— How to complete this task —
Please write out all of the data below exactly, without including the pictures.

— Entries shown —

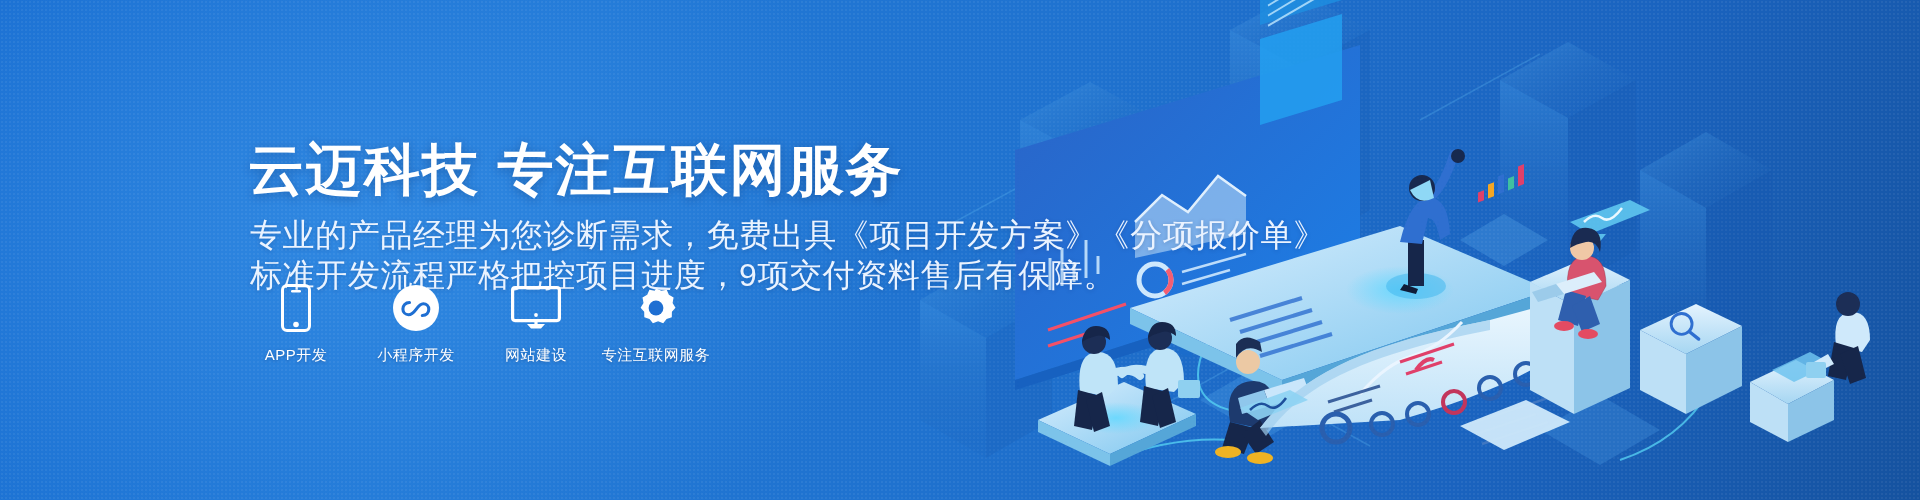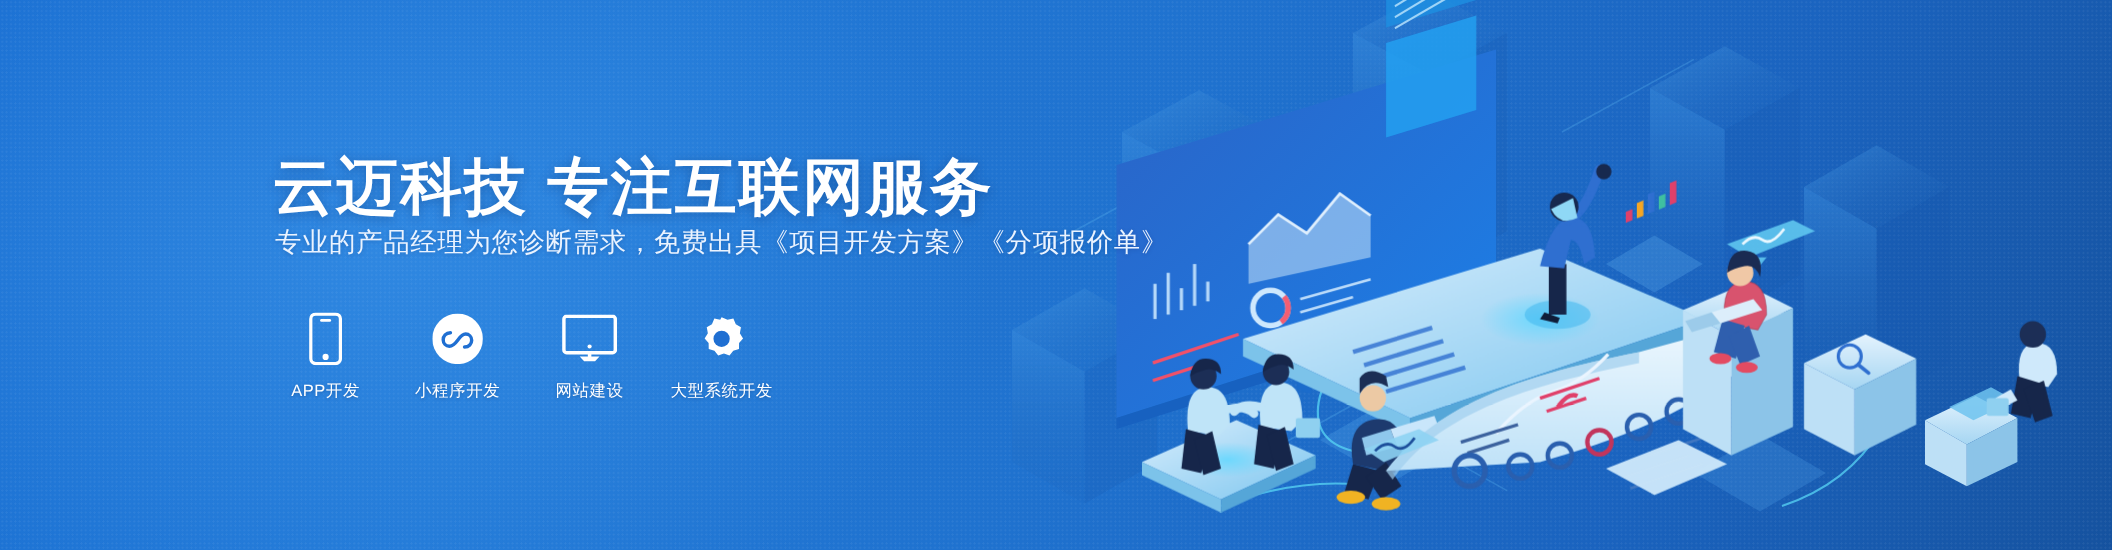--- a/index.html
+++ b/index.html
@@ -36,7 +36,7 @@
   }
   .sub{
     position:absolute;left:2px;
-    font-size:24px;line-height:1.62;color:#eaf3ff;
+    font-size:32px;line-height:1.62;color:#eaf3ff;
     letter-spacing:.6px;white-space:nowrap;
     text-shadow:0 1px 4px rgba(0,30,80,.22);
   }

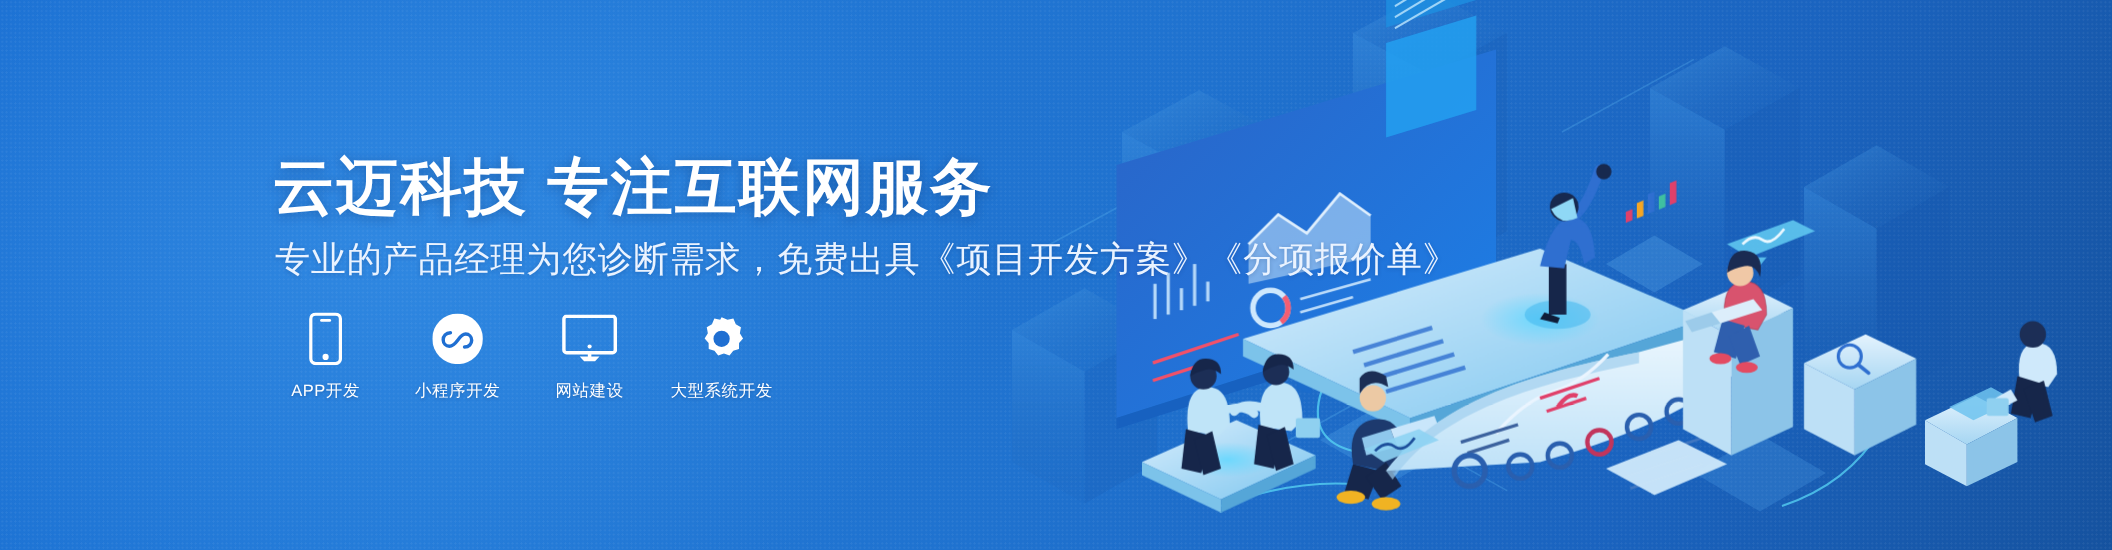--- a/index.html
+++ b/index.html
@@ -342,6 +342,7 @@
     <h1 class="headline">云迈科技 专注互联网服务</h1>
 
     <p class="sub sub1">专业的产品经理为您诊断需求，免费出具《项目开发方案》《分项报价单》</p>
+    <p class="sub sub2">标准开发流程严格把控项目进度，9项交付资料售后有保障。</p>
 
     <div class="icons">
 

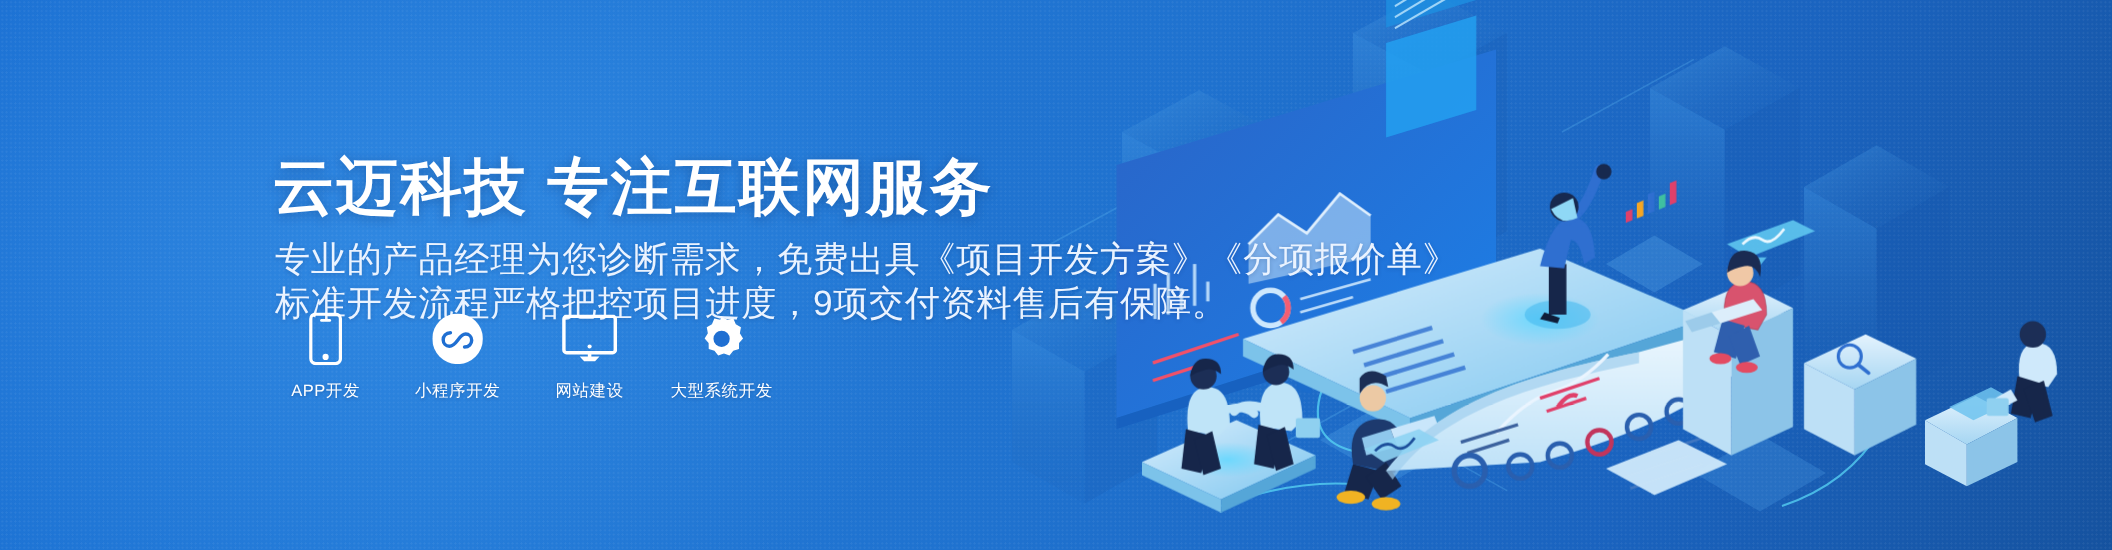--- a/index.html
+++ b/index.html
@@ -387,7 +387,7 @@
             <circle cx="23" cy="23" r="7.4" fill="#1f6fd2"></circle>
           </svg>
         </span>
-        <span class="icon-label">大型系统开发</span>
+        <span class="icon-label">专注互联网服务</span>
       </div>
 
     </div>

— Answer below —
--- a/index.html
+++ b/index.html
@@ -36,7 +36,7 @@
   }
   .sub{
     position:absolute;left:2px;
-    font-size:24px;line-height:1.62;color:#eaf3ff;
+    font-size:32px;line-height:1.62;color:#eaf3ff;
     letter-spacing:.6px;white-space:nowrap;
     text-shadow:0 1px 4px rgba(0,30,80,.22);
   }

--- a/index.html
+++ b/index.html
@@ -342,6 +342,7 @@
     <h1 class="headline">云迈科技 专注互联网服务</h1>
 
     <p class="sub sub1">专业的产品经理为您诊断需求，免费出具《项目开发方案》《分项报价单》</p>
+    <p class="sub sub2">标准开发流程严格把控项目进度，9项交付资料售后有保障。</p>
 
     <div class="icons">
 

--- a/index.html
+++ b/index.html
@@ -387,7 +387,7 @@
             <circle cx="23" cy="23" r="7.4" fill="#1f6fd2"></circle>
           </svg>
         </span>
-        <span class="icon-label">大型系统开发</span>
+        <span class="icon-label">专注互联网服务</span>
       </div>
 
     </div>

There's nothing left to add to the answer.